Later, Merlin fell in love with Nimue when Arthur retrieved Excalibur from her lake located in Brittany, Cornwall and several other suggested locations. Nimue's incentive to preserve their romance was to gain the knowledge of magic that the wizard had.

She learned a spell from Merlin that could entrap a person for all time. After Lancelot rescued Guinevere and before the battle at Joyous Gard, Nimue cast the spell on Merlin. The sources differ in what Merlin was trapped in. Some say that it was in a Crystal Cave, while others say that he was trapped in a Castle of Air, a Glass Tower or an oak tree. This spell was irreversible.

Nimue also has various other exploits, one involving Pelleas.

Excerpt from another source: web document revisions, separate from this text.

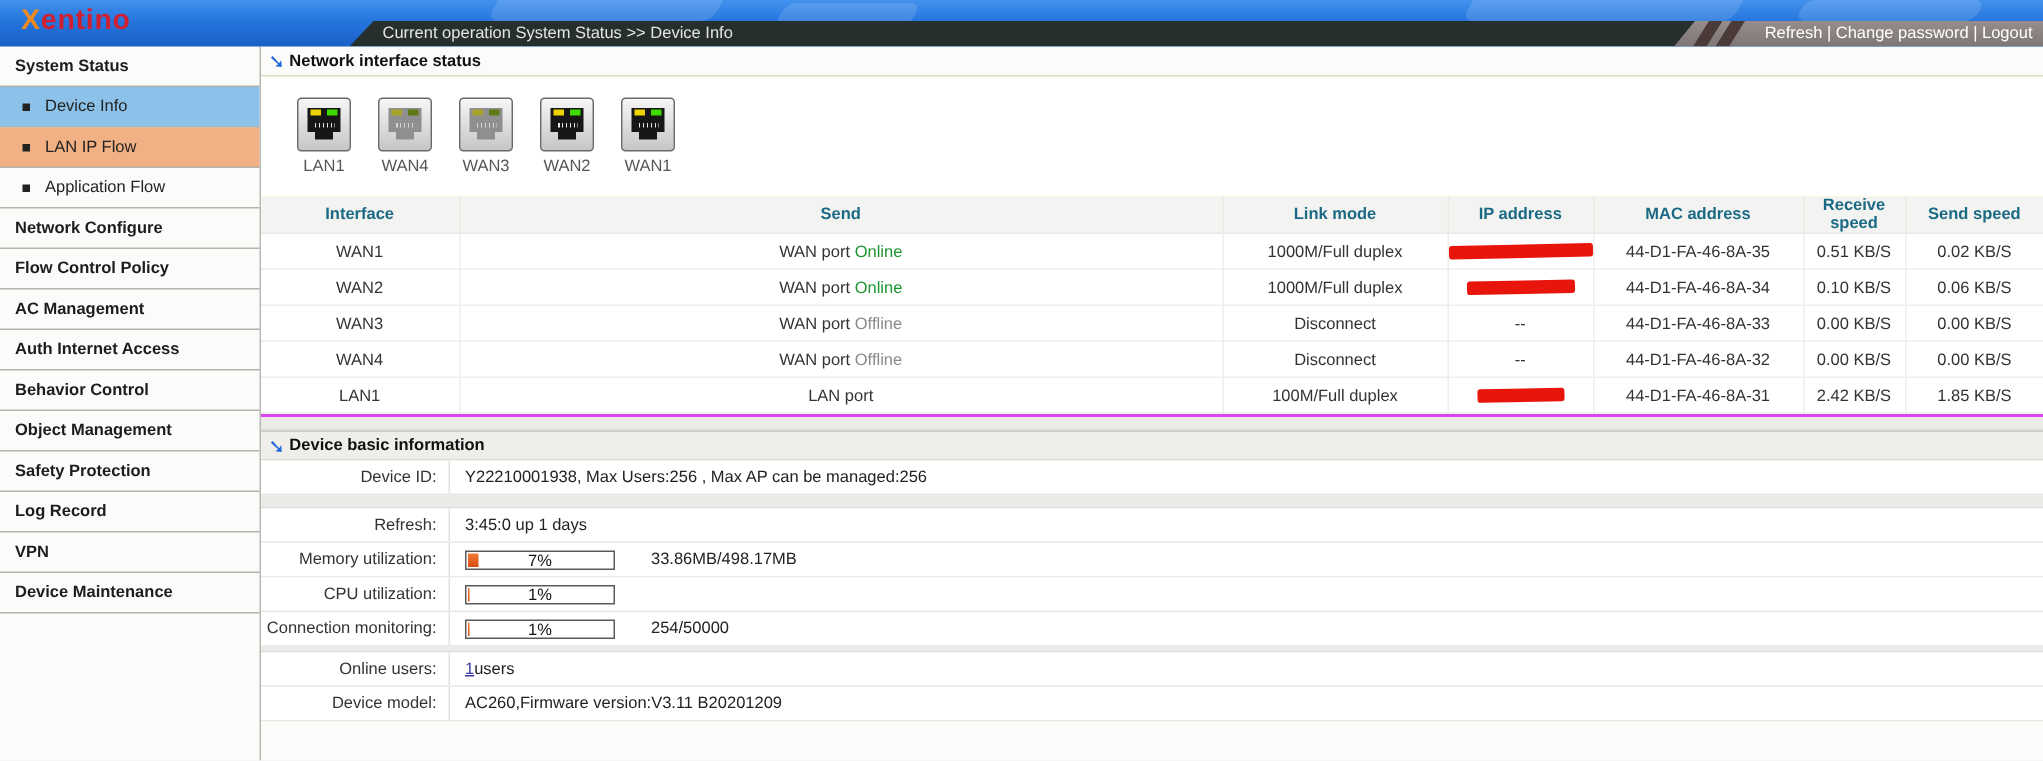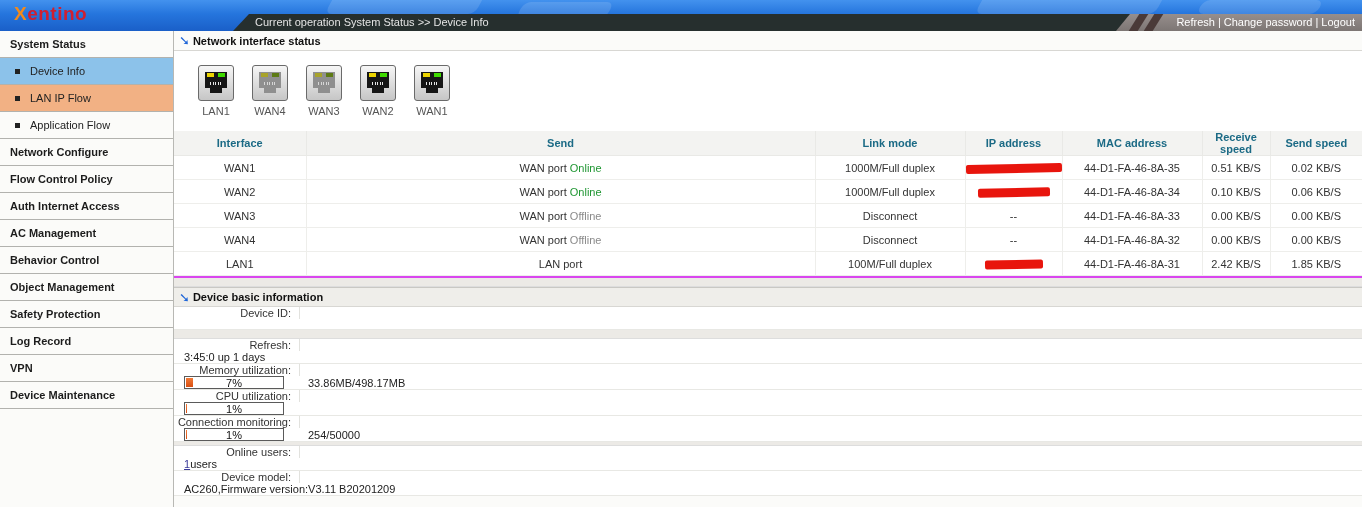--- a/index.html
+++ b/index.html
@@ -60,21 +60,21 @@
   table.iface { width: 100%; border-collapse: collapse; background: #fff; }
   table.iface th { height: 23px; background: #f3f3f1; color: #1b6a85; font-weight: bold; font-size: 11px; border: 1px solid #e9e9e6; border-top: none; }
   table.iface td { height: 24px; text-align: center; border: 1px solid #eeeeeb; color: #333; background: #fff; }
   table.iface th:first-child, table.iface td:first-child { border-left: none; }
   table.iface th:last-child, table.iface td:last-child { border-right: none; }
   .green { color: #1f9632; }
   .grayed { color: #8a8a8a; }
   .redact { display: inline-block; height: 9px; background: #e8150d; border-radius: 2px; transform: rotate(-1.2deg); vertical-align: middle; }
   
   .devrows { background: #fff; }
-  .dev-row { display: flex; align-items: stretch; min-height: 23px; border-bottom: 1px solid #e8e8e4; background: #fff; flex-direction: column; }
+  .dev-row { display: flex; align-items: stretch; min-height: 23px; border-bottom: 1px solid #e8e8e4; background: #fff; }
   .dev-label { width: 126px; display: flex; align-items: center; justify-content: flex-end; padding-right: 8px; color: #333; border-right: 1px solid #e2e2de; }
   .dev-value { display: flex; align-items: center; padding-left: 10px; color: #222; }
   .gaprow { height: 9px; background: #eceae6; border-bottom: 1px solid #ddd; }
   .gaprow.small { height: 4px; }
   .pbar { width: 100px; height: 13px; border: 1px solid #5a5a5a; background: #fff; position: relative; }
   .pfill { position: absolute; left: 1px; top: 1px; bottom: 1px; background: linear-gradient(180deg,#f27a38,#d84e10); }
   .ptext { position: absolute; width: 100%; text-align: center; line-height: 13px; color: #111; }
   .bar-extra { margin-left: 24px; }
   .ulink { color: #3a3a9a; text-decoration: underline; cursor: pointer; }
   .filler { flex: 1; background: #fbfbf9; }
@@ -99,22 +99,22 @@
 </div>
 
 <div class="main">
   <div class="sidebar" id="sidebar">
       <div class="side-item category"><span>System Status</span></div>
       <div class="side-item sub hl-blue"><span class="bullet"></span><span>Device Info</span></div>
       <div class="side-item sub hl-orange"><span class="bullet"></span><span>LAN IP Flow</span></div>
       <div class="side-item sub"><span class="bullet"></span><span>Application Flow</span></div>
       <div class="side-item category"><span>Network Configure</span></div>
       <div class="side-item category"><span>Flow Control Policy</span></div>
+      <div class="side-item category"><span>AC Management</span></div>
       <div class="side-item category"><span>Auth Internet Access</span></div>
-      <div class="side-item category"><span>AC Management</span></div>
       <div class="side-item category"><span>Behavior Control</span></div>
       <div class="side-item category"><span>Object Management</span></div>
       <div class="side-item category"><span>Safety Protection</span></div>
       <div class="side-item category"><span>Log Record</span></div>
       <div class="side-item category"><span>VPN</span></div>
       <div class="side-item category"><span>Device Maintenance</span></div>
     </div>
   <div class="content">
 
     <div class="sec-title">
@@ -249,20 +249,23 @@
     <div class="gaprow"></div>
 
     <div class="sec-title second">
       <span class="arrow-ic">➘</span>
       <span>Device basic information</span>
     </div>
 
     <div class="devrows" id="devrows">
         <div class="dev-row">
           <div class="dev-label">Device ID:</div>
+          <div class="dev-value">
+            <span>Y22210001938, Max Users:256 , Max AP can be managed:256</span>
+          </div>
         </div>
         <div class="gaprow"></div>
         <div class="dev-row">
           <div class="dev-label">Refresh:</div>
           <div class="dev-value">
             <span>3:45:0 up 1 days</span>
           </div>
         </div>
         <div class="dev-row">
           <div class="dev-label">Memory utilization:</div>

Melusine is a somewhat related Celtic water spirit.

Contents

Later uses

The Walter Scott poem and its musical settings

Walter Scott wrote an influential poem, The Lady of the Lake, in 1810, drawing on the romance of the legend, but transplanting it to Loch Katrine in the Trossachs of Scotland.

As La donna del lago, the material furnished subject matter for an opera by Gioacchino Rossini (Naples 1819). It was the first of a fashion for operas with Scottish settings and based on Scott's works, of which Donizetti's Lucia di Lammermoor is the most familiar.

Ellen's third song, which is part of the Scott poem, became known as Schubert's Ave Maria – one of the three Ellen songs that were put to music by this composer (D. 837 - D. 839).

Alternative musical settings of these and other parts of the Scott poem (as separate songs) can be found here: http://www.recmusic.org/lieder/s/scott/

The full text of Walter Scott's poem is available from the Project Gutenberg website here: The Lady of the Lake (Gutenberg e-text #3011) (http://www.gutenberg.org/etext/3011)

The Raymond Chandler novel

Later, mystery novelist Raymond Chandler wrote The Lady in the Lake, revolving around a set of mysterious deaths in the San Bernadino Mountains. Here, the symbolic Arthur, questing for the Grail of truth and adhering to his own chivalric code, is Chandler's hero Philip Marlowe. As in the original tales, Marlowe's lady in the lake is not what she first seemed, and has a devastating effect on her lover.

A popular reference

The Lady of the Lake is mentioned in the comedy film Monty Python and the Holy Grail, in which King Arthur describes her presentation of Excalibur as a divine confirmation of his right to be king, prompting an anarcho-syndicalist peasant to complain that "Strange women lying in ponds distributing swords is no basis for a system of government." Though not present in the film, the Lady of the Lake is a major character in the film's Broadway adaptation, Spamalot.

The murder victim Margaret Hogg, whose body was found in a lake in the Wasdale valley in 1984, became known as "the Wasdale Lady in the Lake".